▶ **PROBLEM TO WORK ON**: Reproduce each line of the entries that carries "tariff".
____ DATA FOR PROCESSING
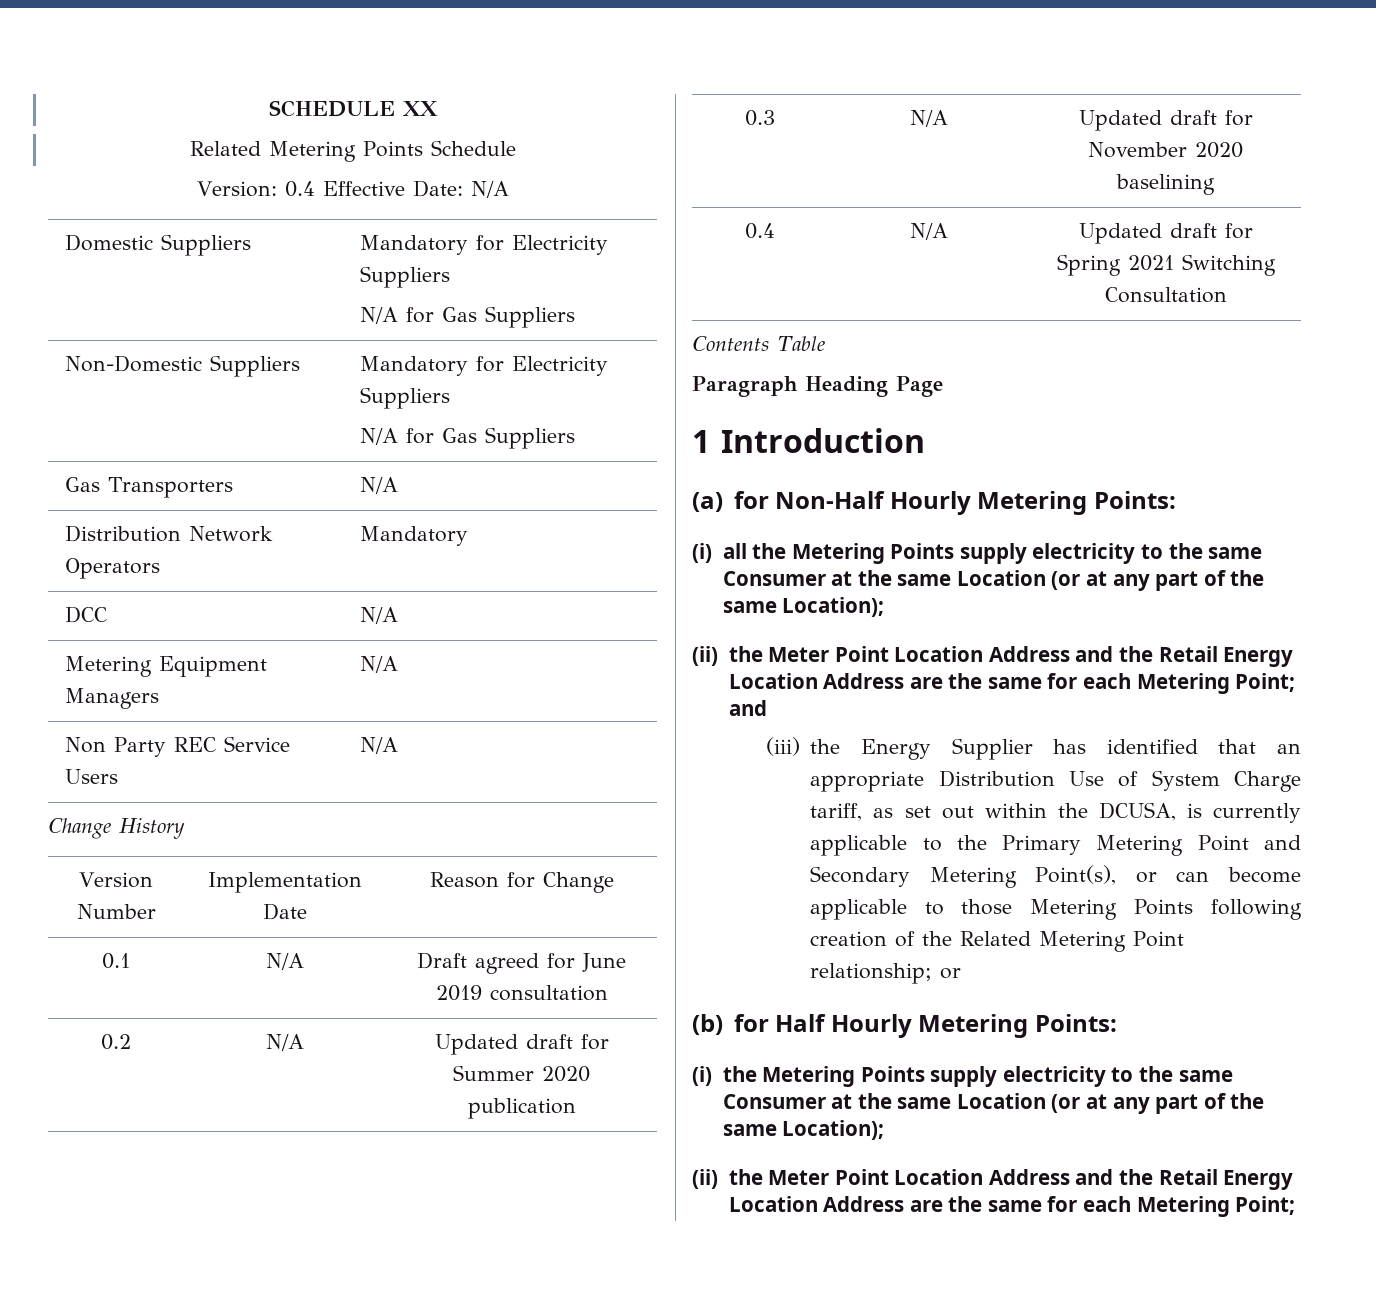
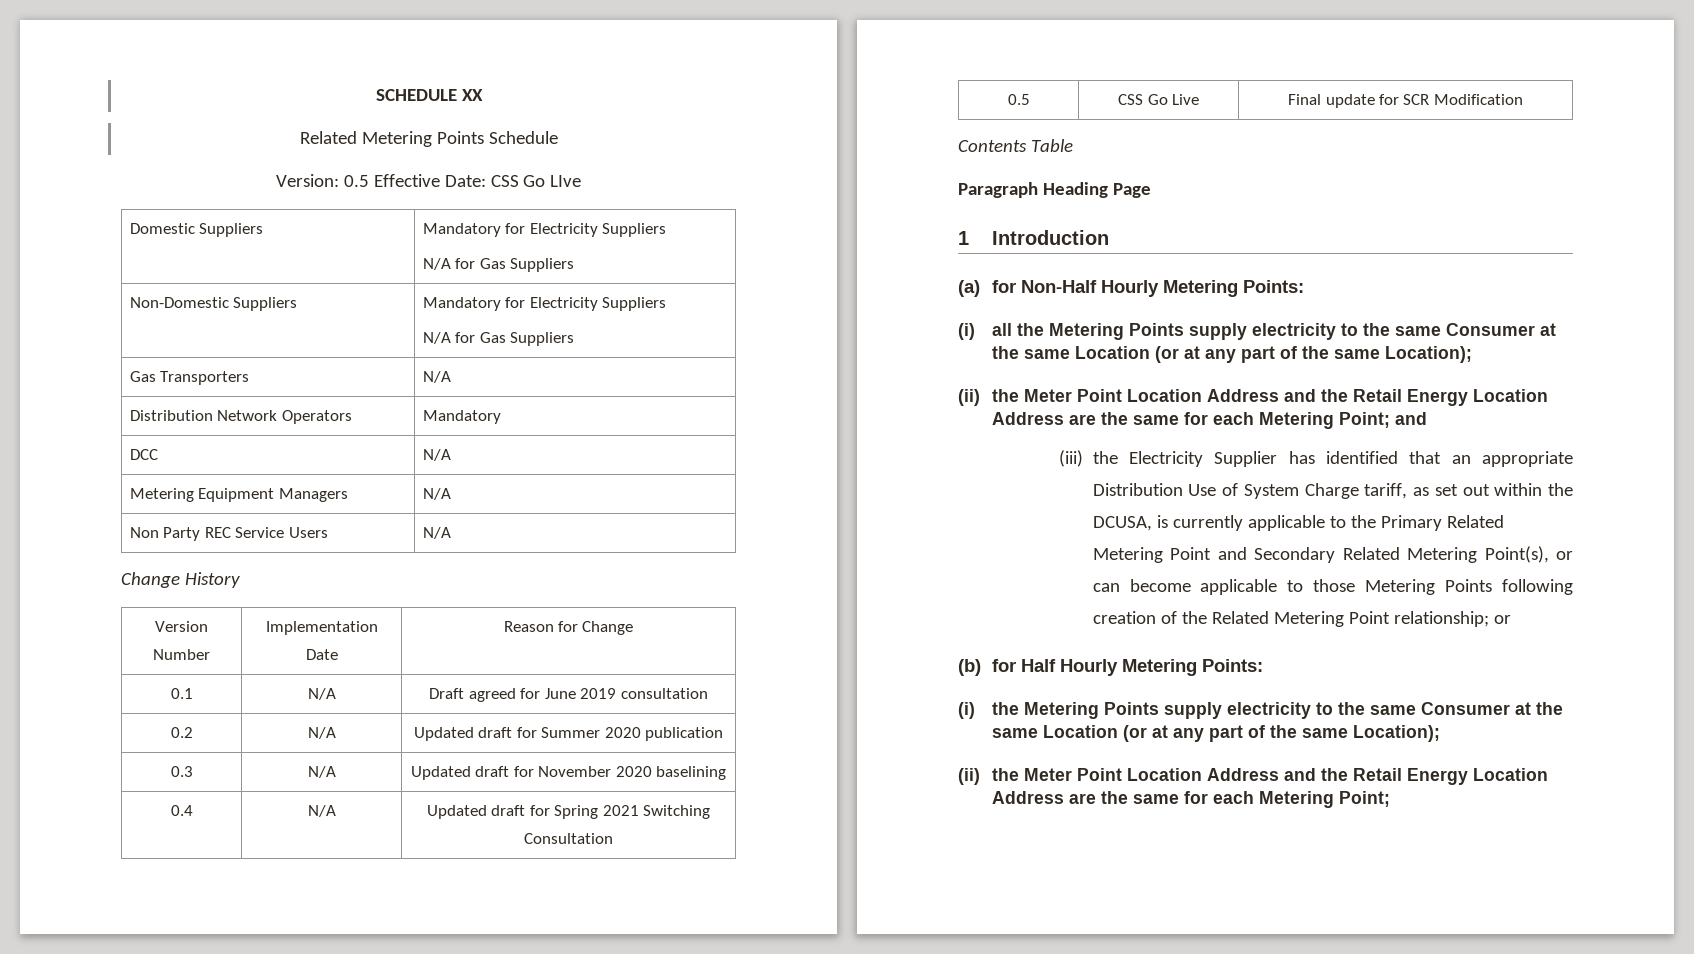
- Version: 0.4 Effective Date: N/A
+ Version: 0.5 Effective Date: CSS Go LIve
+ 0.5 | CSS Go Live | Final update for SCR Modification
- (iii) the Energy Supplier has identified that an appropriate Distribution Use of System Charge tariff, as set out within the DCUSA, is currently applicable to the Primary Metering Point and Secondary Metering Point(s), or can become applicable to those Metering Points following creation of the Related Metering Point relationship; or
+ (iii) the Electricity Supplier has identified that an appropriate Distribution Use of System Charge tariff, as set out within the DCUSA, is currently applicable to the Primary Related Metering Point and Secondary Related Metering Point(s), or can become applicable to those Metering Points following creation of the Related Metering Point relationship; or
________
▶ **TASK ANSWER**:
- (iii) the Energy Supplier has identified that an appropriate Distribution Use of System Charge tariff, as set out within the DCUSA, is currently applicable to the Primary Metering Point and Secondary Metering Point(s), or can become applicable to those Metering Points following creation of the Related Metering Point relationship; or
+ (iii) the Electricity Supplier has identified that an appropriate Distribution Use of System Charge tariff, as set out within the DCUSA, is currently applicable to the Primary Related Metering Point and Secondary Related Metering Point(s), or can become applicable to those Metering Points following creation of the Related Metering Point relationship; or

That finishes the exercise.